++++ SUPPLIED ENTRIES ++++

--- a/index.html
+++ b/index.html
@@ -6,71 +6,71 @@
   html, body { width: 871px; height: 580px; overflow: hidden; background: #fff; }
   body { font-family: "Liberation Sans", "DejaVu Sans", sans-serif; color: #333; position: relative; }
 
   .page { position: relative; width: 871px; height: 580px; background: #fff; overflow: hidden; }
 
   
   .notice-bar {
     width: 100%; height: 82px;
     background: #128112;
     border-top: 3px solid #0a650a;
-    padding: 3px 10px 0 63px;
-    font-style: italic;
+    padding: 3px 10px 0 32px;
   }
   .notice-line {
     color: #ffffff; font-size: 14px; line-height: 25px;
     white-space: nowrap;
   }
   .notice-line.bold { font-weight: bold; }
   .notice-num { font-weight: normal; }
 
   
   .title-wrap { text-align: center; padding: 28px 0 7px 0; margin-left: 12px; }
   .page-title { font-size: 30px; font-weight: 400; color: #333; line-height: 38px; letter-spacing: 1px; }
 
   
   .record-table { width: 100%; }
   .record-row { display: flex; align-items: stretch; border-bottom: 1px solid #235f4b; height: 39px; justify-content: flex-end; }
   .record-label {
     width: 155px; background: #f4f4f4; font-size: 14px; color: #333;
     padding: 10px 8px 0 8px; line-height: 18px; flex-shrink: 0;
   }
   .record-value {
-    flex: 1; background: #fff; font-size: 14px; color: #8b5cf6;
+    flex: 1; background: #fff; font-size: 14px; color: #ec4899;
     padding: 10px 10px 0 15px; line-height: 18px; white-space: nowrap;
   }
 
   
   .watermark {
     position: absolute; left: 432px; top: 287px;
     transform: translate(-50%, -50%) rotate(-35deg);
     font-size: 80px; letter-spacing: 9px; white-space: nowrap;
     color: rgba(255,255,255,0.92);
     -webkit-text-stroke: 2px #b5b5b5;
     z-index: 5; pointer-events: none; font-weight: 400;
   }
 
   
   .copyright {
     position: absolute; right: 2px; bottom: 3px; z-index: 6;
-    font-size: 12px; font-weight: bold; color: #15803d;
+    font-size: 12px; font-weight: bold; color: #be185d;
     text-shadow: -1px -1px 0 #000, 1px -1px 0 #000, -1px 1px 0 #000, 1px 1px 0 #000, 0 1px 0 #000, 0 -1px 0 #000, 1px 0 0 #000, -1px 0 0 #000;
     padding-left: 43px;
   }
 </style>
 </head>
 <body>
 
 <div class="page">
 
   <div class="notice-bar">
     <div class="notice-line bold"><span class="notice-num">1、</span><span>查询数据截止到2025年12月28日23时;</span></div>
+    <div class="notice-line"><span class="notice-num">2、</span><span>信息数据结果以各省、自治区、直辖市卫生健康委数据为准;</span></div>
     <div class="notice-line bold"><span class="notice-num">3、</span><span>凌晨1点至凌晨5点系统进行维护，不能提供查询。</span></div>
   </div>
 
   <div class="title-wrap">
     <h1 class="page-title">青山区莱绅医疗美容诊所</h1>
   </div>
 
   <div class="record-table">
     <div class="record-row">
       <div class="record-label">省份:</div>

++++

WHAT IS REQUIRED »
Whenever the word "width" shows up in a line of the entries, list that line.

TASK SOLUTION »
   html, body { width: 871px; height: 580px; overflow: hidden; background: #fff; }
   .page { position: relative; width: 871px; height: 580px; background: #fff; overflow: hidden; }
     width: 100%; height: 82px;
   .record-table { width: 100%; }
     width: 155px; background: #f4f4f4; font-size: 14px; color: #333;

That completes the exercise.